■ **EXERCISE OBJECTIVE**: Would you please reproduce all the entries exactly, leaving the pictures out?

■ **EXERCISE INPUTS**:
========
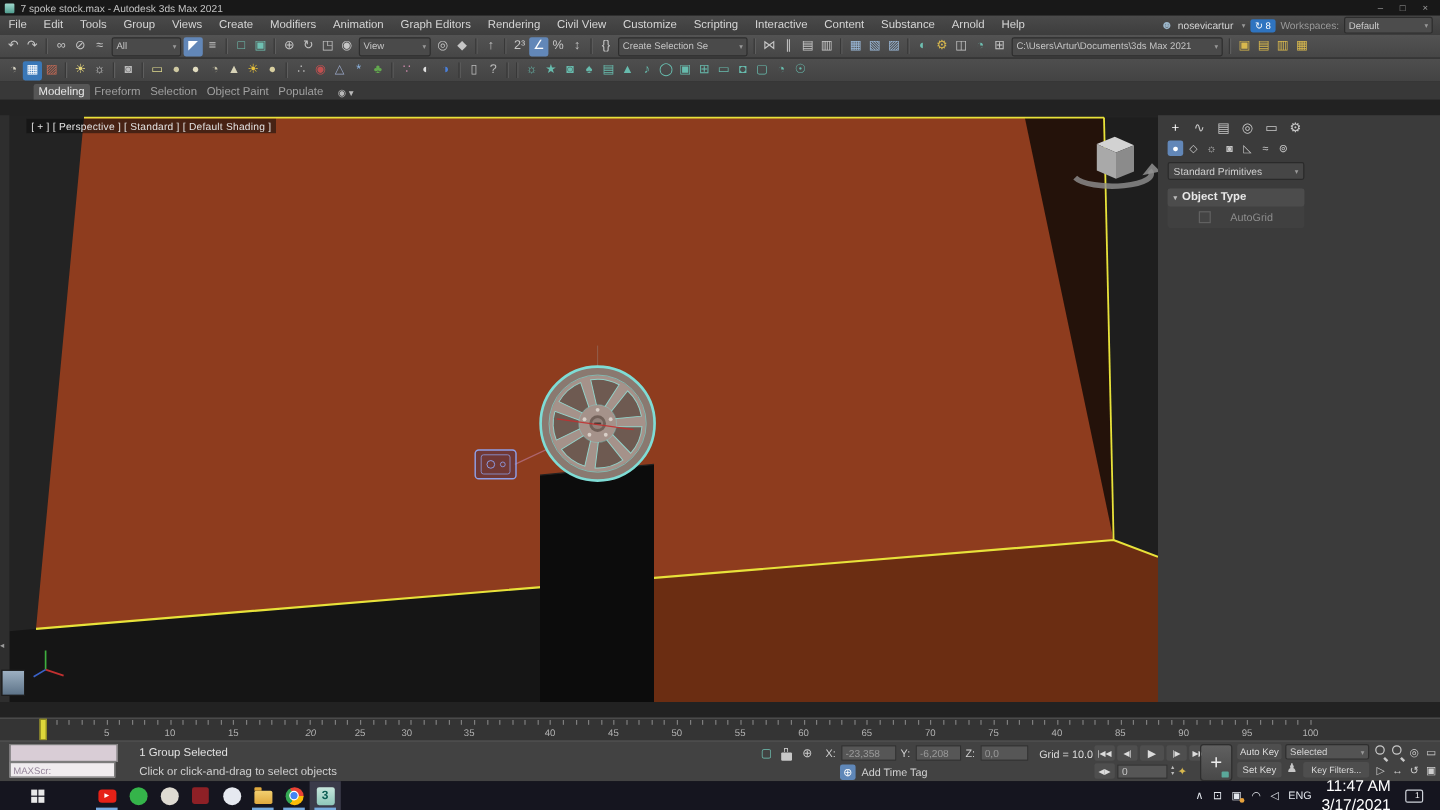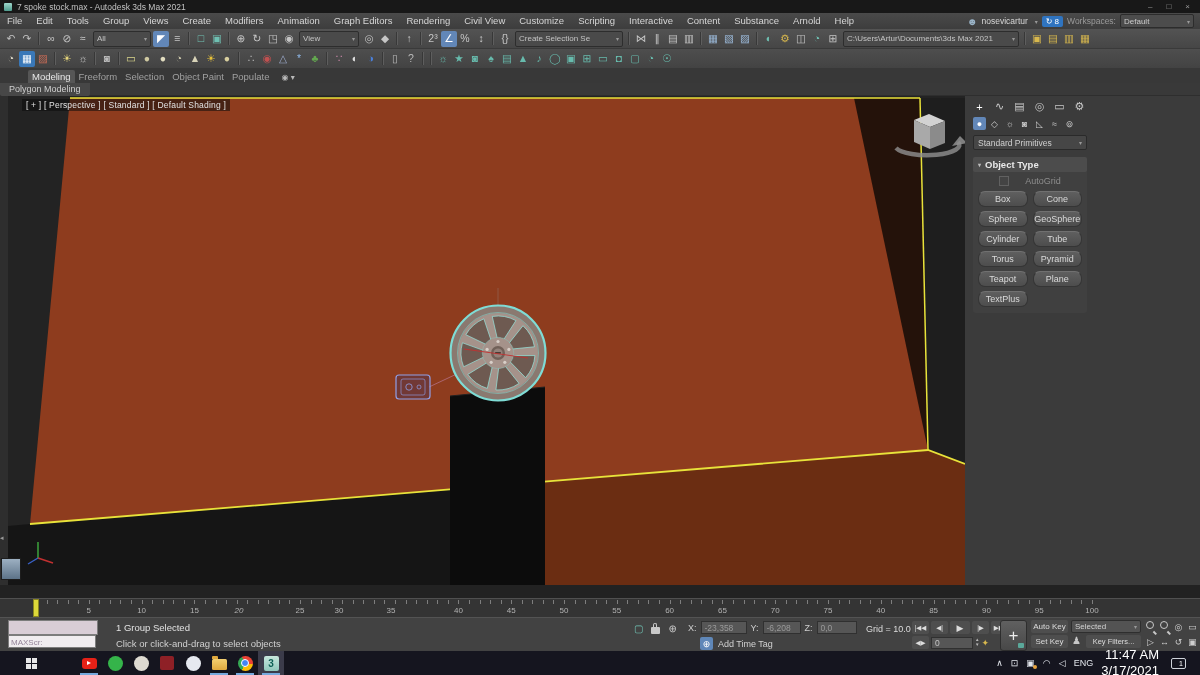--- a/index.html
+++ b/index.html
@@ -327,23 +327,20 @@
     </div>
 
   <div class="abs ribbontabs">
       <div class="rtab active">Modeling</div>
       <div class="rtab">Freeform</div>
       <div class="rtab">Selection</div>
       <div class="rtab">Object Paint</div>
       <div class="rtab">Populate</div>
       <div class="rtab-extra">◉ ▾</div>
     </div>
-  <div class="abs panelrow">
-    <span class="paneltab">Polygon Modeling</span>
-  </div>
 
   <div class="abs main">
     <div class="left-strip">
       <span class="mini-arrow">◂</span>
       <div class="vp-tab-square"></div>
     </div>
 
     <div class="viewport">
       <div class="vp-label">[ + ] [ Perspective ] [ Standard ] [ Default Shading ]</div>
       <svg width="957" height="489" viewBox="0 0 957 489">
@@ -437,33 +434,20 @@
       </div>
       <div class="rollout">
         <div class="ro-head">
           <span class="ro-caret">▾</span>
           <span>Object Type</span>
         </div>
         <div class="autogrid">
           <span class="cbx"></span>
           <span>AutoGrid</span>
         </div>
-        <div class="ot-grid">
-            <div class="ot-btn">Box</div>
-            <div class="ot-btn">Cone</div>
-            <div class="ot-btn">Sphere</div>
-            <div class="ot-btn">GeoSphere</div>
-            <div class="ot-btn">Cylinder</div>
-            <div class="ot-btn">Tube</div>
-            <div class="ot-btn">Torus</div>
-            <div class="ot-btn">Pyramid</div>
-            <div class="ot-btn">Teapot</div>
-            <div class="ot-btn">Plane</div>
-            <div class="ot-btn">TextPlus</div>
-          </div>
       </div>
     </div>
   </div>
 
 
   <div class="abs trackbar">
       <div class="tick" style="left: 36px;"></div>
       <div class="tick" style="left: 46.56px;"></div>
       <div class="tick" style="left: 57.12px;"></div>
       <div class="tick" style="left: 67.68px;"></div>
@@ -561,21 +545,21 @@
       <div class="tick" style="left: 1039.2px;"></div>
       <div class="tick" style="left: 1049.76px;"></div>
       <div class="tick" style="left: 1060.32px;"></div>
       <div class="tick" style="left: 1070.88px;"></div>
       <div class="tick" style="left: 1081.44px;"></div>
       <div class="tick" style="left: 1092px;"></div>
       <div class="tick-label" style="left: 36px;">0</div>
       <div class="tick-label" style="left: 88.8px;">5</div>
       <div class="tick-label" style="left: 141.6px;">10</div>
       <div class="tick-label" style="left: 194.4px;">15</div>
-      <div class="tick-label" style="left: 239px; font-style: italic;">20</div>
+      <div class="tick-label" style="left: 259px; font-style: italic;">20</div>
       <div class="tick-label" style="left: 300px;">25</div>
       <div class="tick-label" style="left: 339px;">30</div>
       <div class="tick-label" style="left: 391px;">35</div>
       <div class="tick-label" style="left: 458.4px;">40</div>
       <div class="tick-label" style="left: 511.2px;">45</div>
       <div class="tick-label" style="left: 564px;">50</div>
       <div class="tick-label" style="left: 616.8px;">55</div>
       <div class="tick-label" style="left: 669.6px;">60</div>
       <div class="tick-label" style="left: 722.4px;">65</div>
       <div class="tick-label" style="left: 775.2px;">70</div>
========
■ **RESULT OF THE EXERCISE**:
--- a/index.html
+++ b/index.html
@@ -327,23 +327,20 @@
     </div>
 
   <div class="abs ribbontabs">
       <div class="rtab active">Modeling</div>
       <div class="rtab">Freeform</div>
       <div class="rtab">Selection</div>
       <div class="rtab">Object Paint</div>
       <div class="rtab">Populate</div>
       <div class="rtab-extra">◉ ▾</div>
     </div>
-  <div class="abs panelrow">
-    <span class="paneltab">Polygon Modeling</span>
-  </div>
 
   <div class="abs main">
     <div class="left-strip">
       <span class="mini-arrow">◂</span>
       <div class="vp-tab-square"></div>
     </div>
 
     <div class="viewport">
       <div class="vp-label">[ + ] [ Perspective ] [ Standard ] [ Default Shading ]</div>
       <svg width="957" height="489" viewBox="0 0 957 489">
@@ -437,33 +434,20 @@
       </div>
       <div class="rollout">
         <div class="ro-head">
           <span class="ro-caret">▾</span>
           <span>Object Type</span>
         </div>
         <div class="autogrid">
           <span class="cbx"></span>
           <span>AutoGrid</span>
         </div>
-        <div class="ot-grid">
-            <div class="ot-btn">Box</div>
-            <div class="ot-btn">Cone</div>
-            <div class="ot-btn">Sphere</div>
-            <div class="ot-btn">GeoSphere</div>
-            <div class="ot-btn">Cylinder</div>
-            <div class="ot-btn">Tube</div>
-            <div class="ot-btn">Torus</div>
-            <div class="ot-btn">Pyramid</div>
-            <div class="ot-btn">Teapot</div>
-            <div class="ot-btn">Plane</div>
-            <div class="ot-btn">TextPlus</div>
-          </div>
       </div>
     </div>
   </div>
 
 
   <div class="abs trackbar">
       <div class="tick" style="left: 36px;"></div>
       <div class="tick" style="left: 46.56px;"></div>
       <div class="tick" style="left: 57.12px;"></div>
       <div class="tick" style="left: 67.68px;"></div>
@@ -561,21 +545,21 @@
       <div class="tick" style="left: 1039.2px;"></div>
       <div class="tick" style="left: 1049.76px;"></div>
       <div class="tick" style="left: 1060.32px;"></div>
       <div class="tick" style="left: 1070.88px;"></div>
       <div class="tick" style="left: 1081.44px;"></div>
       <div class="tick" style="left: 1092px;"></div>
       <div class="tick-label" style="left: 36px;">0</div>
       <div class="tick-label" style="left: 88.8px;">5</div>
       <div class="tick-label" style="left: 141.6px;">10</div>
       <div class="tick-label" style="left: 194.4px;">15</div>
-      <div class="tick-label" style="left: 239px; font-style: italic;">20</div>
+      <div class="tick-label" style="left: 259px; font-style: italic;">20</div>
       <div class="tick-label" style="left: 300px;">25</div>
       <div class="tick-label" style="left: 339px;">30</div>
       <div class="tick-label" style="left: 391px;">35</div>
       <div class="tick-label" style="left: 458.4px;">40</div>
       <div class="tick-label" style="left: 511.2px;">45</div>
       <div class="tick-label" style="left: 564px;">50</div>
       <div class="tick-label" style="left: 616.8px;">55</div>
       <div class="tick-label" style="left: 669.6px;">60</div>
       <div class="tick-label" style="left: 722.4px;">65</div>
       <div class="tick-label" style="left: 775.2px;">70</div>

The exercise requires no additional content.